**Problem requirements**. Every line of the material needs an exact copy, apart from the images.

**Extracted information**.
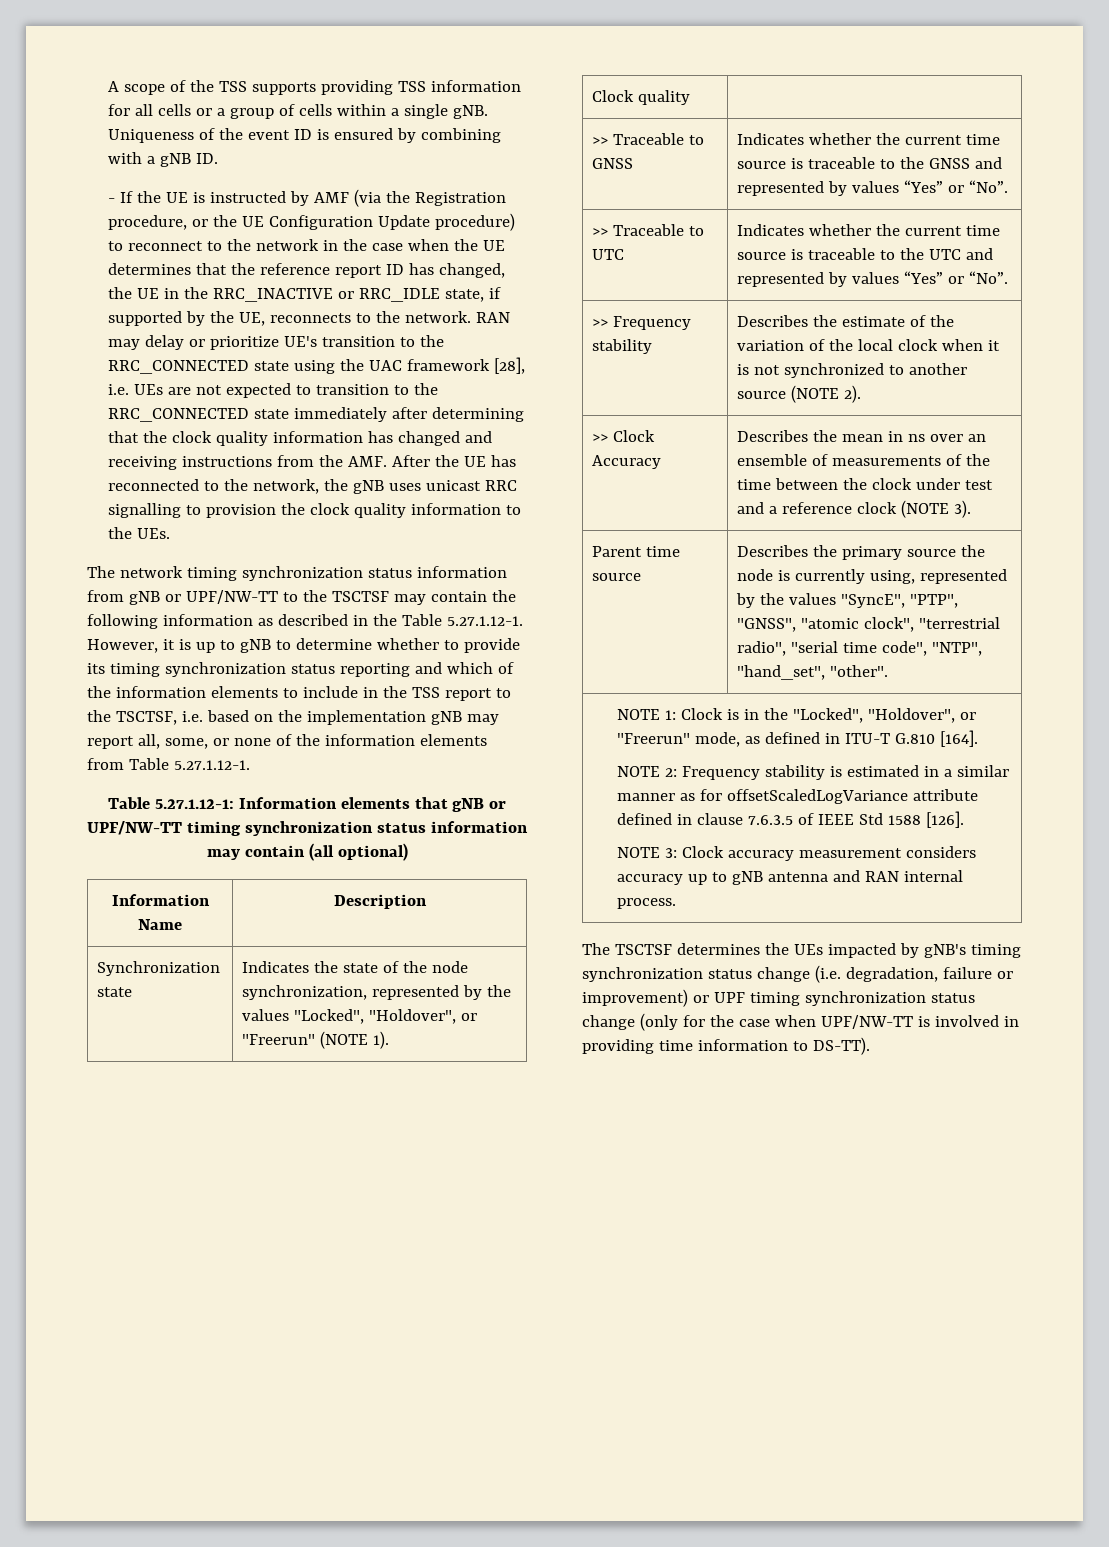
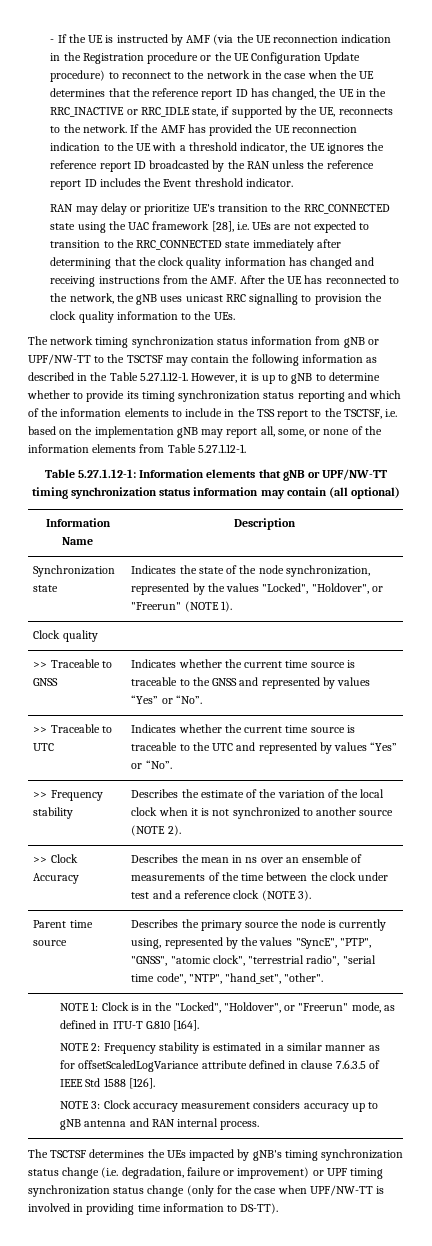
- A scope of the TSS supports providing TSS information for all cells or a group of cells within a single gNB. Uniqueness of the event ID is ensured by combining with a gNB ID.
- - If the UE is instructed by AMF (via the Registration procedure, or the UE Configuration Update procedure) to reconnect to the network in the case when the UE determines that the reference report ID has changed, the UE in the RRC_INACTIVE or RRC_IDLE state, if supported by the UE, reconnects to the network. RAN may delay or prioritize UE's transition to the RRC_CONNECTED state using the UAC framework [28], i.e. UEs are not expected to transition to the RRC_CONNECTED state immediately after determining that the clock quality information has changed and receiving instructions from the AMF. After the UE has reconnected to the network, the gNB uses unicast RRC signalling to provision the clock quality information to the UEs.
+ - If the UE is instructed by AMF (via the UE reconnection indication in the Registration procedure or the UE Configuration Update procedure) to reconnect to the network in the case when the UE determines that the reference report ID has changed, the UE in the RRC_INACTIVE or RRC_IDLE state, if supported by the UE, reconnects to the network. If the AMF has provided the UE reconnection indication to the UE with a threshold indicator, the UE ignores the reference report ID broadcasted by the RAN unless the reference report ID includes the Event threshold indicator.
+ RAN may delay or prioritize UE's transition to the RRC_CONNECTED state using the UAC framework [28], i.e. UEs are not expected to transition to the RRC_CONNECTED state immediately after determining that the clock quality information has changed and receiving instructions from the AMF. After the UE has reconnected to the network, the gNB uses unicast RRC signalling to provision the clock quality information to the UEs.

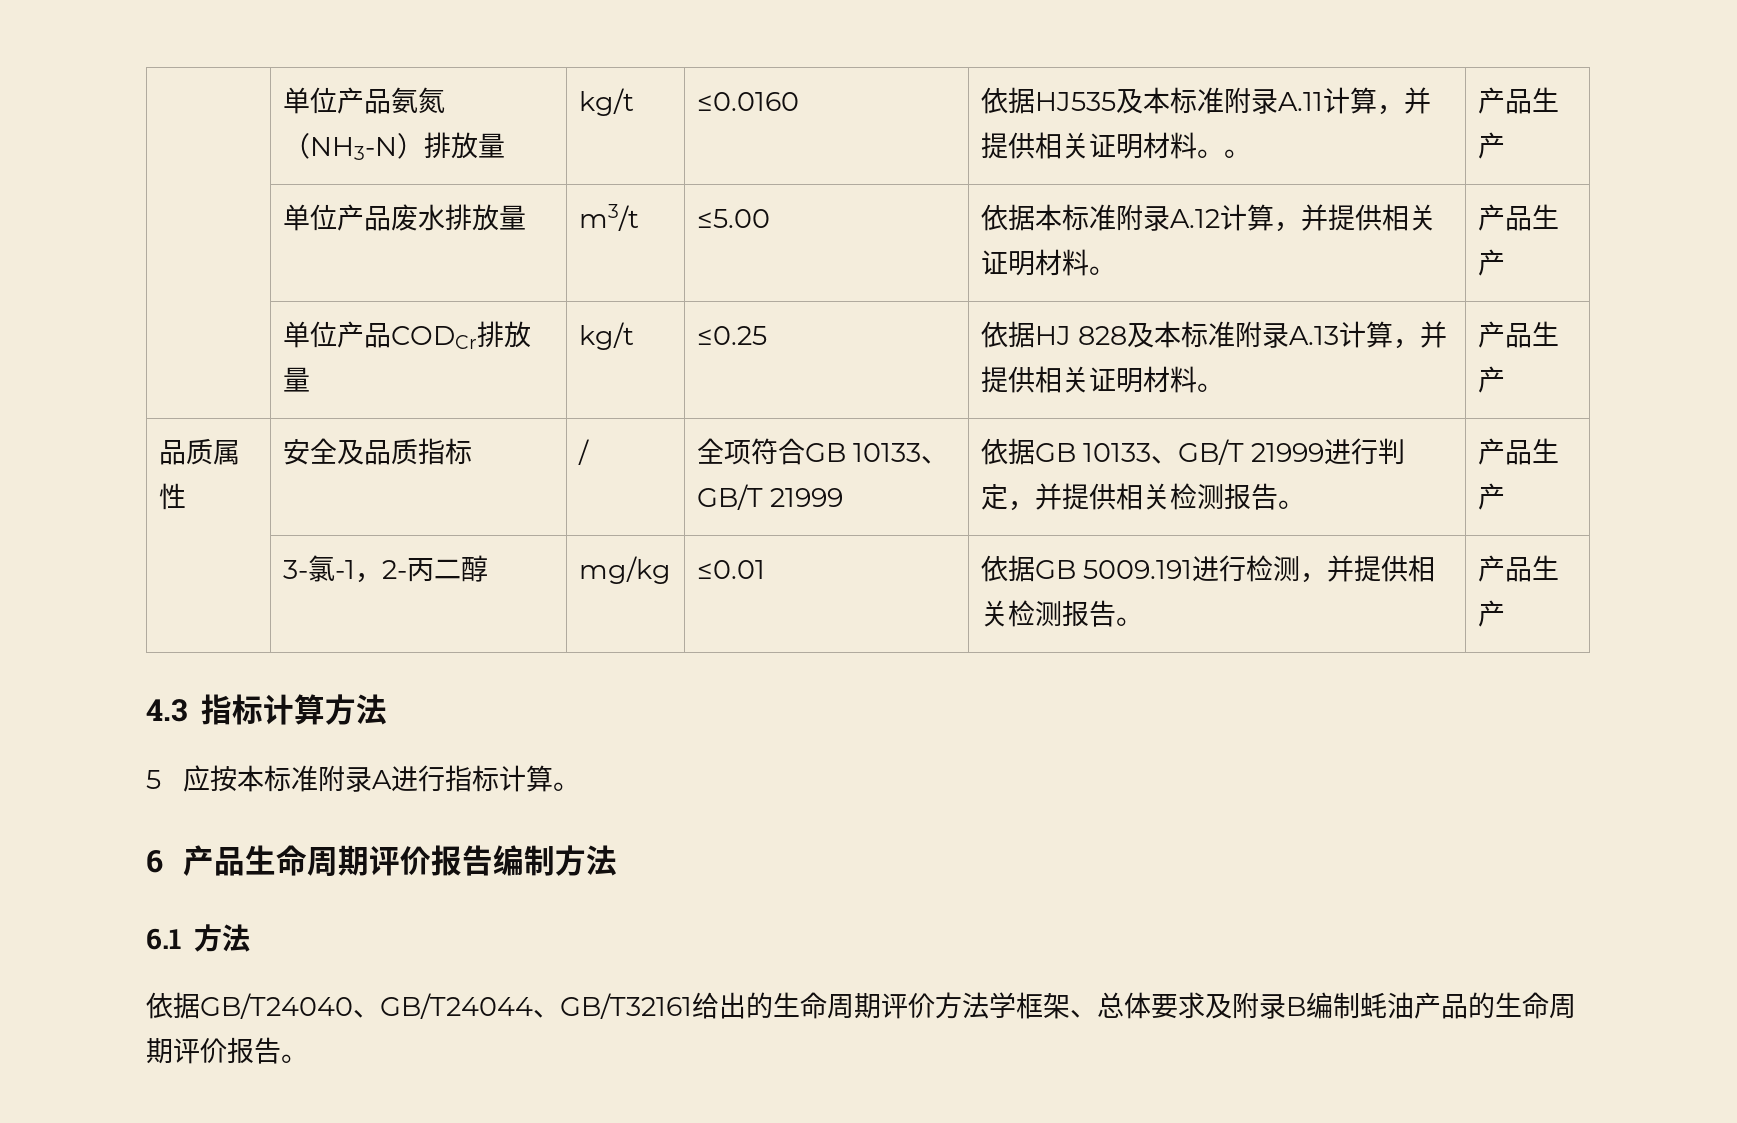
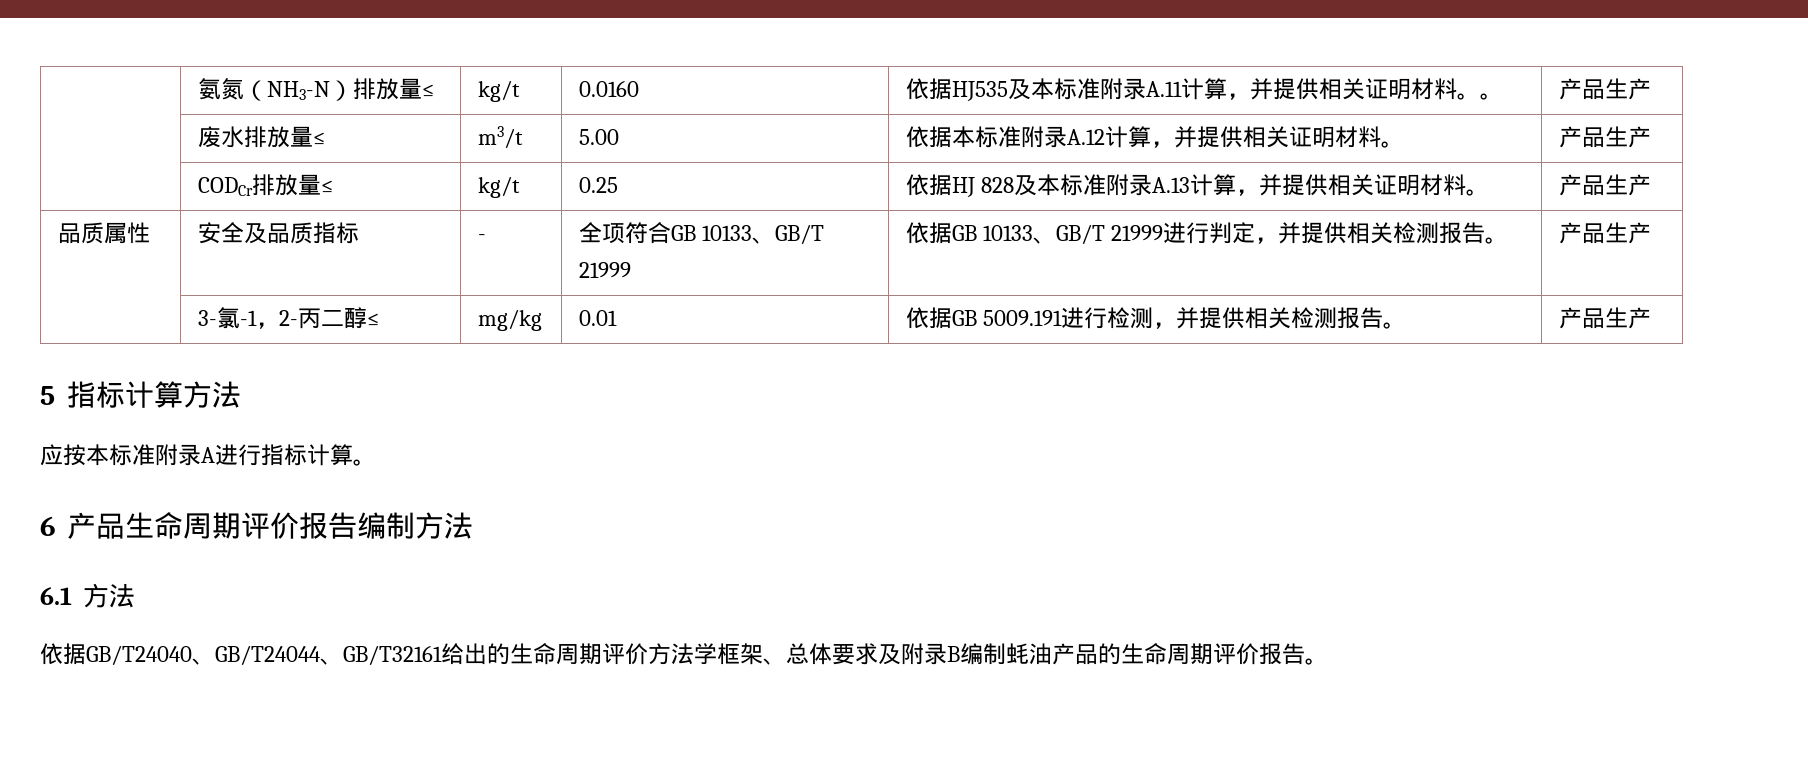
- | 单位产品氨氮（NH3-N）排放量 | kg/t | ≤0.0160 | 依据HJ535及本标准附录A.11计算，并提供相关证明材料。。 | 产品生产
+ | 氨氮（NH3-N）排放量≤ | kg/t | 0.0160 | 依据HJ535及本标准附录A.11计算，并提供相关证明材料。。 | 产品生产
- | 单位产品废水排放量 | m3/t | ≤5.00 | 依据本标准附录A.12计算，并提供相关证明材料。 | 产品生产
+ | 废水排放量≤ | m3/t | 5.00 | 依据本标准附录A.12计算，并提供相关证明材料。 | 产品生产
- | 单位产品CODCr排放量 | kg/t | ≤0.25 | 依据HJ 828及本标准附录A.13计算，并提供相关证明材料。 | 产品生产
+ | CODCr排放量≤ | kg/t | 0.25 | 依据HJ 828及本标准附录A.13计算，并提供相关证明材料。 | 产品生产
- 品质属性 | 安全及品质指标 | / | 全项符合GB 10133、GB/T 21999 | 依据GB 10133、GB/T 21999进行判定，并提供相关检测报告。 | 产品生产
+ 品质属性 | 安全及品质指标 | - | 全项符合GB 10133、GB/T 21999 | 依据GB 10133、GB/T 21999进行判定，并提供相关检测报告。 | 产品生产
- | 3-氯-1，2-丙二醇 | mg/kg | ≤0.01 | 依据GB 5009.191进行检测，并提供相关检测报告。 | 产品生产
+ | 3-氯-1，2-丙二醇≤ | mg/kg | 0.01 | 依据GB 5009.191进行检测，并提供相关检测报告。 | 产品生产
- 4.3指标计算方法
+ 5指标计算方法
- 5应按本标准附录A进行指标计算。
+ 应按本标准附录A进行指标计算。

**Result of this exercise**.
- A scope of the TSS supports providing TSS information for all cells or a group of cells within a single gNB. Uniqueness of the event ID is ensured by combining with a gNB ID.
- - If the UE is instructed by AMF (via the Registration procedure, or the UE Configuration Update procedure) to reconnect to the network in the case when the UE determines that the reference report ID has changed, the UE in the RRC_INACTIVE or RRC_IDLE state, if supported by the UE, reconnects to the network. RAN may delay or prioritize UE's transition to the RRC_CONNECTED state using the UAC framework [28], i.e. UEs are not expected to transition to the RRC_CONNECTED state immediately after determining that the clock quality information has changed and receiving instructions from the AMF. After the UE has reconnected to the network, the gNB uses unicast RRC signalling to provision the clock quality information to the UEs.
+ - If the UE is instructed by AMF (via the UE reconnection indication in the Registration procedure or the UE Configuration Update procedure) to reconnect to the network in the case when the UE determines that the reference report ID has changed, the UE in the RRC_INACTIVE or RRC_IDLE state, if supported by the UE, reconnects to the network. If the AMF has provided the UE reconnection indication to the UE with a threshold indicator, the UE ignores the reference report ID broadcasted by the RAN unless the reference report ID includes the Event threshold indicator.
+ RAN may delay or prioritize UE's transition to the RRC_CONNECTED state using the UAC framework [28], i.e. UEs are not expected to transition to the RRC_CONNECTED state immediately after determining that the clock quality information has changed and receiving instructions from the AMF. After the UE has reconnected to the network, the gNB uses unicast RRC signalling to provision the clock quality information to the UEs.

- | 单位产品氨氮（NH3-N）排放量 | kg/t | ≤0.0160 | 依据HJ535及本标准附录A.11计算，并提供相关证明材料。。 | 产品生产
+ | 氨氮（NH3-N）排放量≤ | kg/t | 0.0160 | 依据HJ535及本标准附录A.11计算，并提供相关证明材料。。 | 产品生产
- | 单位产品废水排放量 | m3/t | ≤5.00 | 依据本标准附录A.12计算，并提供相关证明材料。 | 产品生产
+ | 废水排放量≤ | m3/t | 5.00 | 依据本标准附录A.12计算，并提供相关证明材料。 | 产品生产
- | 单位产品CODCr排放量 | kg/t | ≤0.25 | 依据HJ 828及本标准附录A.13计算，并提供相关证明材料。 | 产品生产
+ | CODCr排放量≤ | kg/t | 0.25 | 依据HJ 828及本标准附录A.13计算，并提供相关证明材料。 | 产品生产
- 品质属性 | 安全及品质指标 | / | 全项符合GB 10133、GB/T 21999 | 依据GB 10133、GB/T 21999进行判定，并提供相关检测报告。 | 产品生产
+ 品质属性 | 安全及品质指标 | - | 全项符合GB 10133、GB/T 21999 | 依据GB 10133、GB/T 21999进行判定，并提供相关检测报告。 | 产品生产
- | 3-氯-1，2-丙二醇 | mg/kg | ≤0.01 | 依据GB 5009.191进行检测，并提供相关检测报告。 | 产品生产
+ | 3-氯-1，2-丙二醇≤ | mg/kg | 0.01 | 依据GB 5009.191进行检测，并提供相关检测报告。 | 产品生产
- 4.3指标计算方法
+ 5指标计算方法
- 5应按本标准附录A进行指标计算。
+ 应按本标准附录A进行指标计算。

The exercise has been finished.